New psychology research from the University of Konstanz reveals that stress changes the way we deal with risky information—results that shed light on how stressful events, such as a global crisis, can influence how information and misinformation about health risks spreads in social networks.
“The global coronavirus crisis, and the pandemic of misinformation that has spread in its wake, underscores the importance of understanding how people process and share information about health risks under stressful times,” says Wolfgang Gaissmaier, professor in social psychology at the University of Konstanz Wand senior author on the study. “Our results uncovered a complex web in which various strands of endocrine stress, subjective stress, risk perception, and the sharing of information are interwoven.”
The study, which appears in the journal Scientific Reports, brings together psychologists from the DFG Cluster of Excellence “Centre for the Advanced Study of Collective Behaviour” at the University of Konstanz: Gaissmaier, an expert in risk dynamics, and Professor Jens Pruessner, who studies the effects of stress on the brain. The study also includes Nathalie Popovic, first author on the study and a former graduate student at the University of Konstanz, Ulrike Bentele, also a Konstanz graduate student, and Mehdi Moussaïd from the Max Planck Institute for Human Development in Berlin.
In our hyper-connected world, information flows rapidly from person to person. The COVID-19 pandemic has demonstrated how risk information—such as about dangers to our health—can spread through social networks and influence people’s perception of the threat, with severe repercussions on public health efforts. However, whether or not stress influences this has never been studied.
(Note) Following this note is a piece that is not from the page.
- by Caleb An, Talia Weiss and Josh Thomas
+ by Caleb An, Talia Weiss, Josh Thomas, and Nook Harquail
“Since we are often under acute stress even in normal times, and particularly so during the current health pandemic, it seems highly relevant not only to understand how sober minds process this kind of information and share it in their social networks, but also how stressed minds do,” says Pruessner, a professor in clinical neuropsychology working at the Reichenau Centre of Psychiatry, which is also an academic teaching hospital of the University of Konstanz.
To do this, researchers had participants read articles about a controversial chemical substance, then report their risk perception of the substance before and after reading the articles, and say what information they would pass on to others. Just prior to this task, half of the group was exposed to acute social stress, which involved public speaking and mental arithmetic in front of an audience, while the other half completed a control task.
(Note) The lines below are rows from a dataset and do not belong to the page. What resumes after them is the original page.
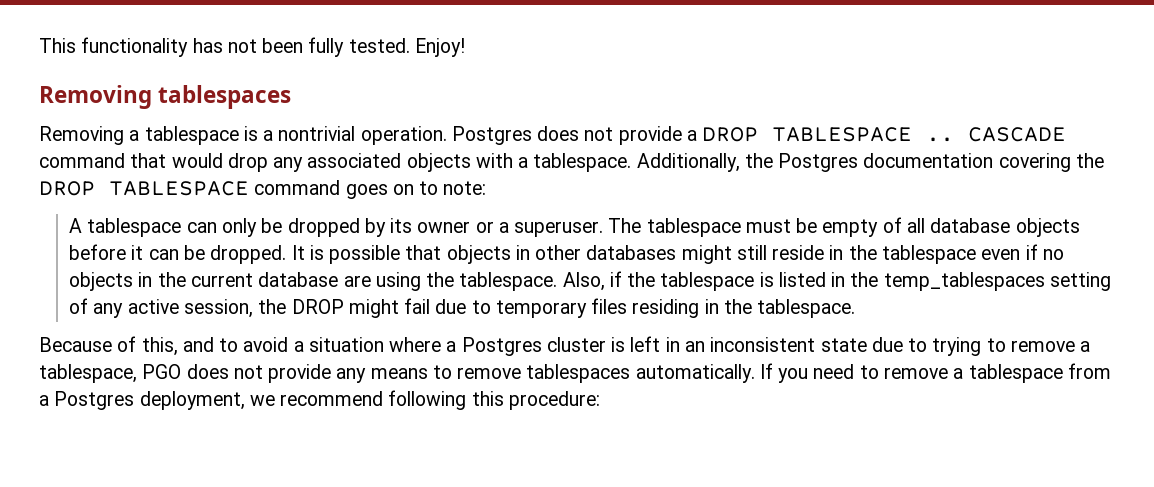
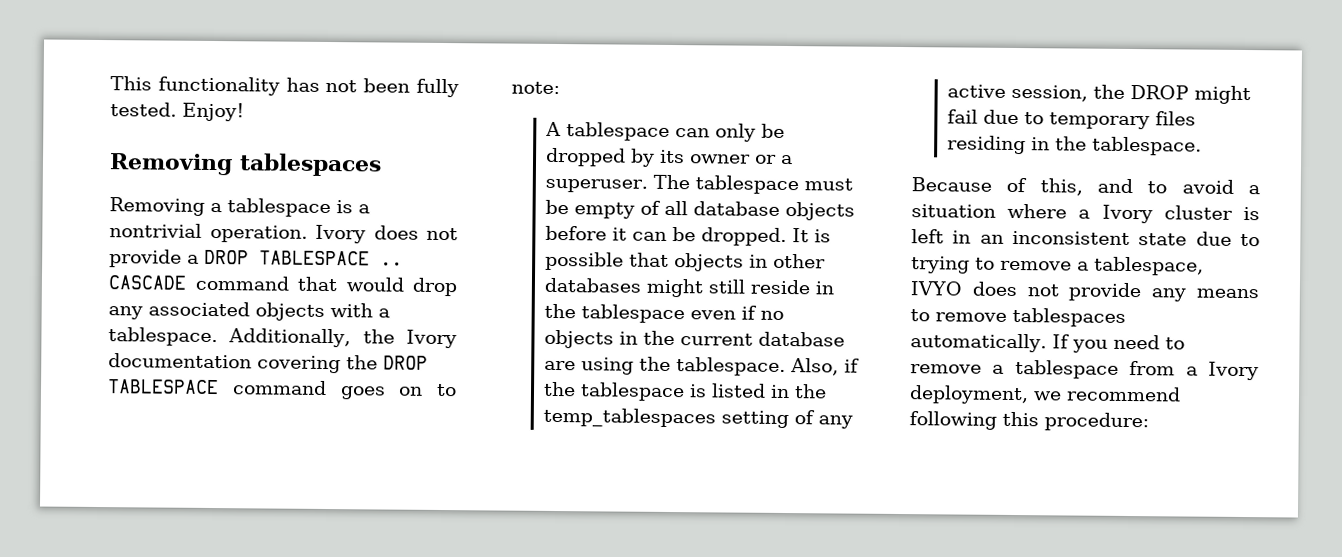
- Postgres does not provide a DROP TABLESPACE ..
+ Ivory does not provide a DROP TABLESPACE ..
- Additionally, the Postgres documentation covering the DROP TABLESPACE command goes on to note:
+ Additionally, the Ivory documentation covering the DROP TABLESPACE command goes on to note:
- Because of this, and to avoid a situation where a Postgres cluster is left in an inconsistent state due to trying to remove a tablespace, PGO does not provide any means to remove tablespaces automatically.
+ Because of this, and to avoid a situation where a Ivory cluster is left in an inconsistent state due to trying to remove a tablespace, IVYO does not provide any means to remove tablespaces automatically.
- If you need to remove a tablespace from a Postgres deployment, we recommend following this procedure:
+ If you need to remove a tablespace from a Ivory deployment, we recommend following this procedure:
The results showed that experiencing a stressful event drastically changes how we process and share risk information. Stressed participants were less influenced by the articles and chose to share concerning information to a significantly smaller degree. Notably, this dampened amplification of risk was a direct function of elevated cortisol levels indicative of an endocrine-level stress response. In contrast, participants who reported subjective feelings of stress did show higher concern and more alarming risk communication.
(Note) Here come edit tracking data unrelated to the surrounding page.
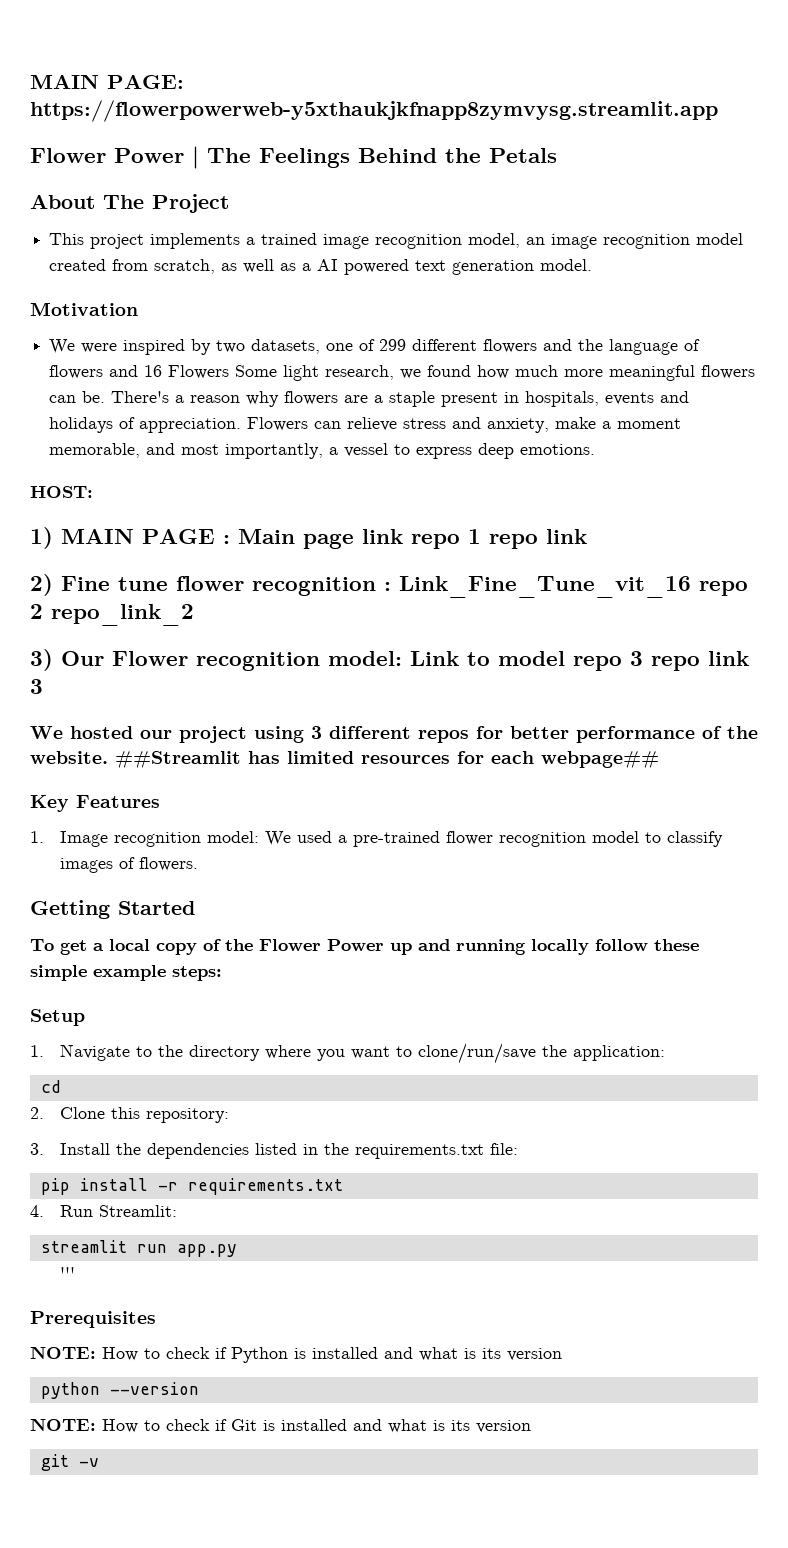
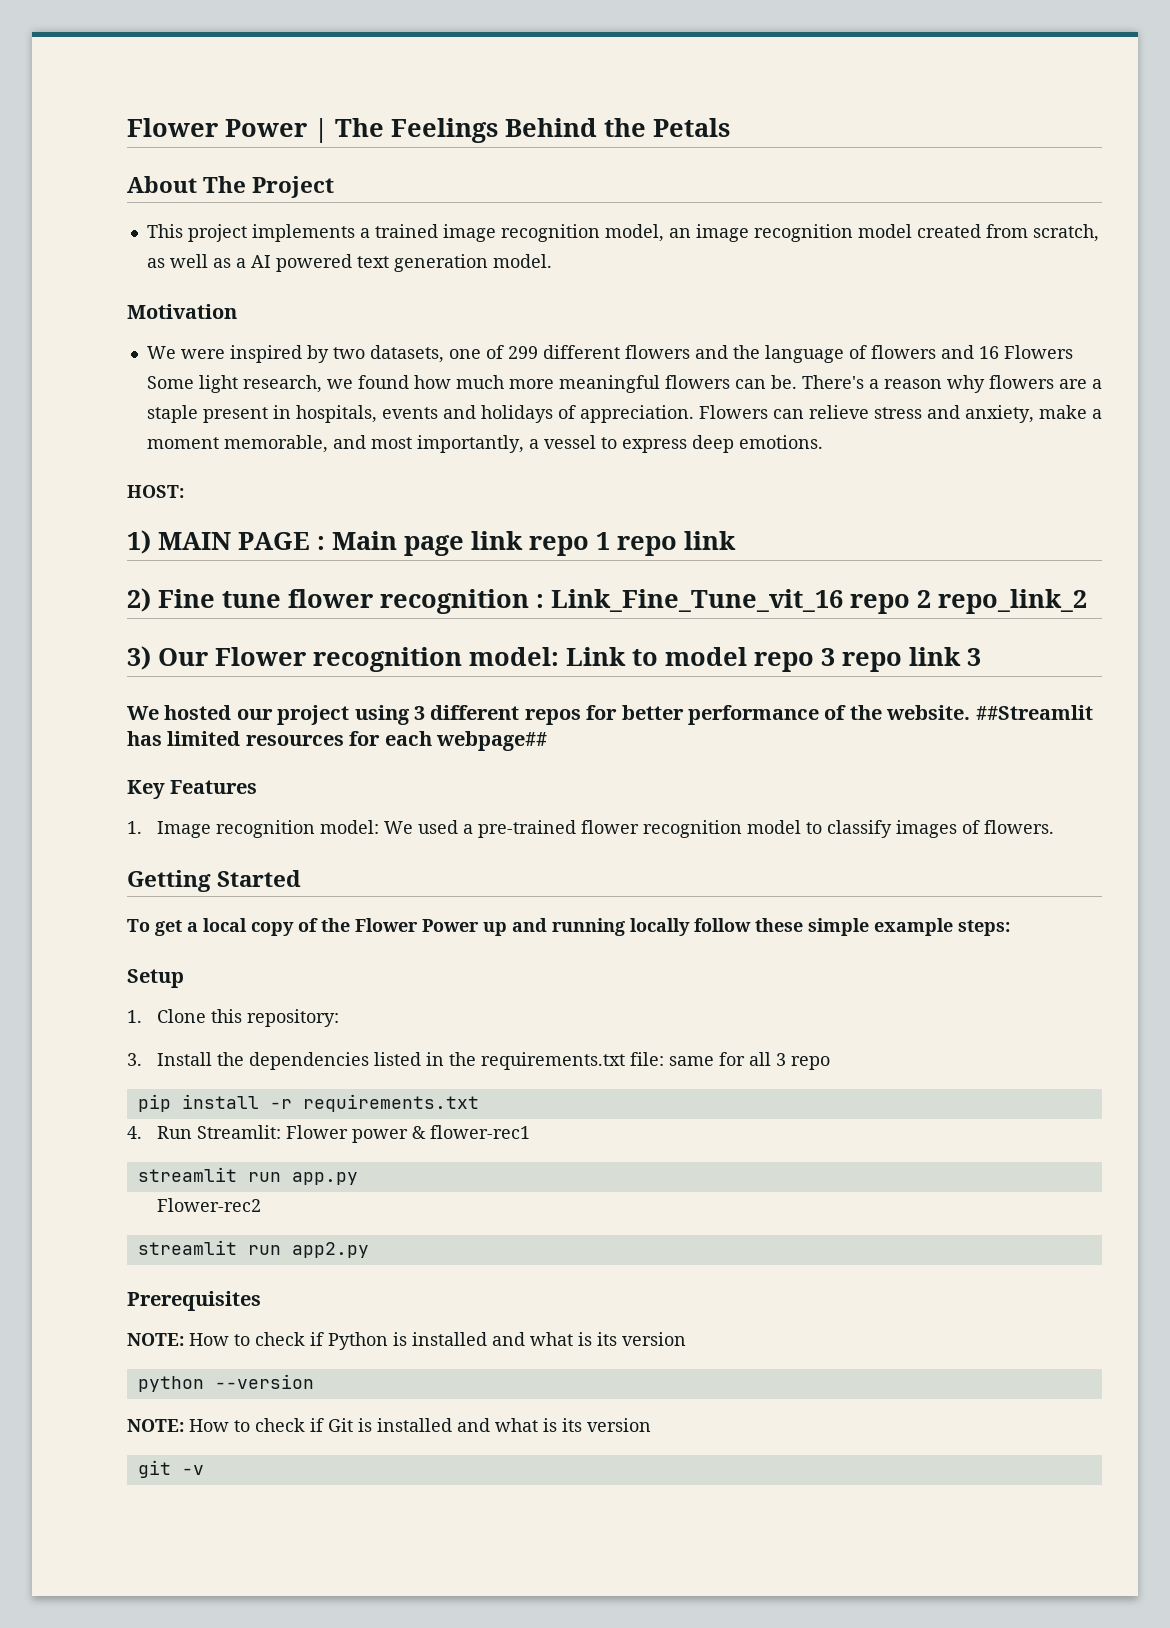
- MAIN PAGE: https://flowerpowerweb-y5xthaukjkfnapp8zymvysg.streamlit.app
- 1. Navigate to the directory where you want to clone/run/save the application:
- cd
- 2. Clone this repository:
+ 1. Clone this repository:
- 3. Install the dependencies listed in the requirements.txt file:
+ 3. Install the dependencies listed in the requirements.txt file: same for all 3 repo
- 4. Run Streamlit:
+ 4. Run Streamlit: Flower power & flower-rec1
- '''
+ Flower-rec2
+ streamlit run app2.py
“On the one hand, the endocrine stress reaction may thus contribute to underestimating risks when risk information is exchanged in social contexts, whereas feeling stressed may contribute to overestimating risks, and both effects can be harmful,” says Popovic. “Underestimating risks can increase incautious actions such as risky driving or practising unsafe sex. Overestimating risks can lead to unnecessary anxieties and dangerous behaviors, such as not getting vaccinated.”